As mentioned earlier, the enunciation of vowels does not involve any obstruction or interruption of sorts to the airflow. The articulation of vowels is determined by three fundamental parameters: the configuration of the oral cavity; the positioning of the tongue, which may come close to the palate and may shift backwards or forward; and the shape of the lips, which may be rounded or unrounded. Vocal sounds are also classified according to the anatomical area of articulation and the way the involved organs move in order to produce the sounds. However, because the vocal cords are always involved in the production of vowels, the sonority parameter does not apply: in other words, vowel sounds are always voiced and do not have a silent counterpart (Lombardi Vallauri, 2007). Depending on the area of articulation, the most common vocal sounds can be:

  • Anterior vowels are produced when the front part of the tongue is put in the front of the oral cavity area. In other words, the tongue moves forward. Examples of such vowels are /i/ (as in the word feet) and /e/ (as in the word debt).

  • Central vowels are produced when the tongue is approximately positioned in the middle of the oral cavity. The tongue is neither reaching for the front or the mouth nor is it retreating toward the back of the mouth. An extremely common central vowel is /ə/ (the schwa sound), which is a very frequent sound in the English language, as it tends to appear often in unstressed syllables (as in the second syllable of the word cover).

  • Posterior vowels are produced with the back part of the tongue relatively close to the back of the oral cavity, meaning the tongue is being positioned in the vicinity of the rear of the mouth. Examples of such vowels include /u/, as in the English word root, and /o/, as in the English word phone.

Depending on the height inside the oral cavity that the tongue reaches with respect to the palate – vowels can be classified as high (or closed) and low (or open) (Lombardi Vallauri, 2007).

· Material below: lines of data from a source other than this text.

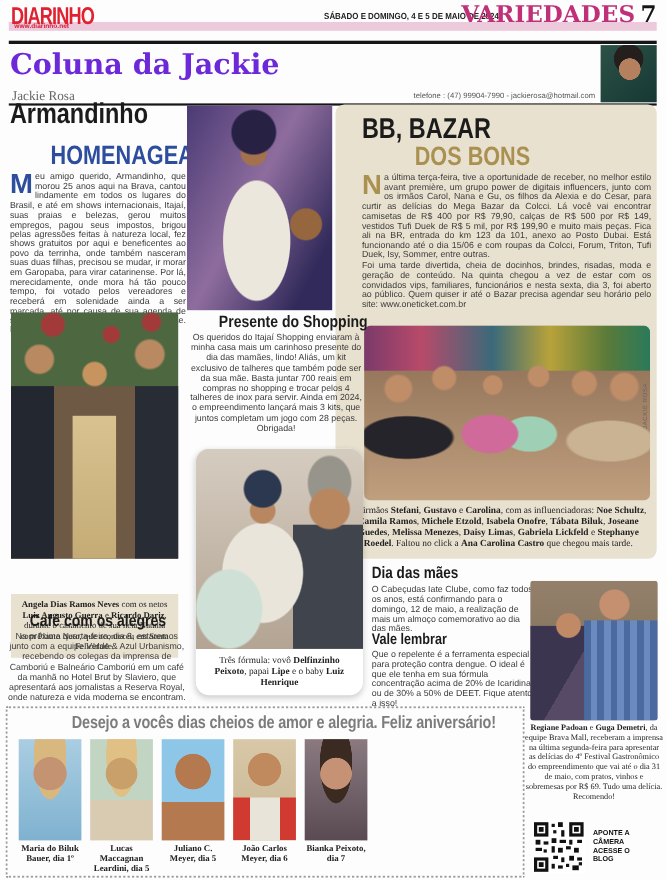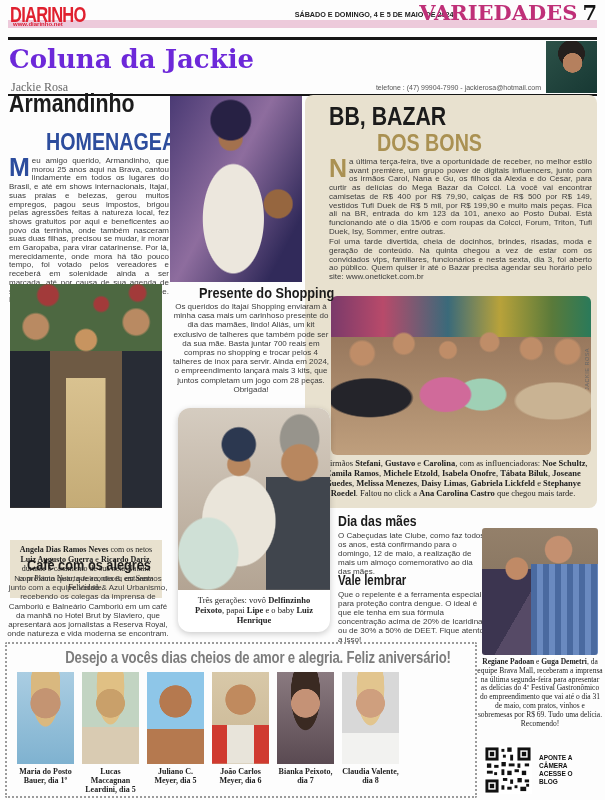--- a/index.html
+++ b/index.html
@@ -187,21 +187,21 @@
 
 <div class="abs wedding-card">
   <div class="ph ph-wedding"></div>
   <div class="wedding-cap cap"><b>Angela Dias Ramos Neves</b><span> com os netos </span><b>Luiz Augusto Guerra</b><span> e </span><b>Ricardo Dariz</b><span>, durante o casamento de sua neta Natalia com Plauto Neto, que aconteceu em Santa Felicidade.</span></div>
 </div>
 
 <div class="abs presente-title sec-hd"><span class="condC">Presente do Shopping</span></div>
 <div class="abs presente-body bodytxt">Os queridos do Itajaí Shopping enviaram à minha casa mais um carinhoso presente do dia das mamães, lindo! Aliás, um kit exclusivo de talheres que também pode ser da sua mãe. Basta juntar 700 reais em compras no shopping e trocar pelos 4 talheres de inox para servir. Ainda em 2024, o empreendimento lançará mais 3 kits, que juntos completam um jogo com 28 peças. Obrigada!</div>
 <div class="abs baby-card">
   <div class="ph ph-baby"></div>
-  <div class="baby-cap cap"><span>Três gerações: vovô </span><b>Delfinzinho Peixoto</b><span>, papai </span><b>Lipe</b><span> e o baby </span><b>Luiz Henrique</b></div>
+  <div class="baby-cap cap"><span>Três fórmula: vovô </span><b>Delfinzinho Peixoto</b><span>, papai </span><b>Lipe</b><span> e o baby </span><b>Luiz Henrique</b></div>
 </div>
 
 <div class="abs cafe-title sec-hd"><span class="condC">Café com os alegres</span></div>
 <div class="abs cafe-body bodytxt">Na próxima quarta-feira, dia 8, estaremos junto com a equipe Verde &amp; Azul Urbanismo, recebendo os colegas da imprensa de Camboriú e Balneário Camboriú em um café da manhã no Hotel Brut by Slaviero, que apresentará aos jornalistas a Reserva Royal, onde natureza e vida moderna se encontram.</div>
 
 <div class="abs maes-title sec-hd"><span class="condL">Dia das mães</span></div>
 <div class="abs maes-body bodytxt">O Cabeçudas Iate Clube, como faz todos os anos, está confirmando para o domingo, 12 de maio, a realização de mais um almoço comemorativo ao dia das mães.</div>
 <div class="abs vale-title sec-hd"><span class="condL">Vale lembrar</span></div>
 <div class="abs vale-body bodytxt">Que o repelente é a ferramenta especial para proteção contra dengue. O ideal é que ele tenha em sua fórmula concentração acima de 20% de Icaridina ou de 30% a 50% de DEET. Fique atento a isso!</div>
 
@@ -258,36 +258,32 @@
 
 <div class="abs bday-box">
   <div class="banner-row">
     <div class="bdots l"></div>
     <div class="banner-txt">Desejo a vocês dias cheios de amor e alegria. Feliz aniversário!</div>
     <div class="bdots r"></div>
   </div>
   <div class="people">
     <div class="person">
       <div class="bphoto ph bd1"></div>
-      <div class="bname">Maria do Posto Bauer, dia 1º</div>
+      <div class="bname">Maria do Biluk Bauer, dia 1º</div>
     </div>
     <div class="person">
       <div class="bphoto ph bd2"></div>
       <div class="bname">Lucas Maccagnan Leardini, dia 5</div>
     </div>
     <div class="person">
       <div class="bphoto ph bd3"></div>
       <div class="bname">Juliano C. Meyer, dia 5</div>
     </div>
     <div class="person">
       <div class="bphoto ph bd4"></div>
       <div class="bname">João Carlos Meyer, dia 6</div>
     </div>
     <div class="person">
       <div class="bphoto ph bd5"></div>
       <div class="bname">Bianka Peixoto, dia 7</div>
     </div>
-    <div class="person">
-      <div class="bphoto ph bd7"></div>
-      <div class="bname">Claudia Valente, dia 8</div>
-    </div>
   </div>
 </div>
 
 </body></html>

In order to produce high (or closed) vowels, the tongue needs to move up towards the palate; it moves towards the soft palate and towards the hard palate for production of velar vowels and anterior vowels respectively. The sound /i/, as in the word heat, is an example of such vowels.

Low (or open) vowels are produced when the tongue is pressed down onto the bottom of the mouth, where it tends to assume a flat position and lets as much air as possible flow free. An example of open vowels is /ɑ/ as in the word farther.

Medium-high vowels are produced with the tongue positioned closer to the roof of the mouth, but not as high as the highest vowels. They fall between high and mid vowels in terms of tongue height. An example of a medium-high vowel in English is /e/ (as in "bet").

Medium-low vowels are produced with the tongue positioned lower in the oral cavity, but not as low as the lowest vowels. They fall between mid and low vowels in terms of tongue height. An example of a medium-low vowel in English is /ɛ/ (as in "bed"). As mentioned, the shape of the lips also plays a part in the classification of sounds: the rounder they become, the more the vowels will resemble such sounds as /o/ and /u/; the more stretched the lips are, the less rounded the sound is (/i/ is an example).

Figure 4: A Chart of English pure vowels (Unknown, n.d.)

Semi-vowels is the label used to refer to the sounds /j/ or /w/. These are alternatively called semi-consonants because they can be seen as occupying an intermediate position between vowel sounds and consonants. At no point in their articulation do they entail a total obstruction of the air flow, but the organs involved come so close together they almost create one. These sounds are normally found in the initial position of a diphthong, which is the juxtaposition of two vowel sounds. Thus, these semi-vowels can be found in words such as the English word world and the English word yesterday. Having had a look at the single sounds and their fundamental classifications, let us turn to sound entities that are more complex in nature–that is, made up of one or more sounds.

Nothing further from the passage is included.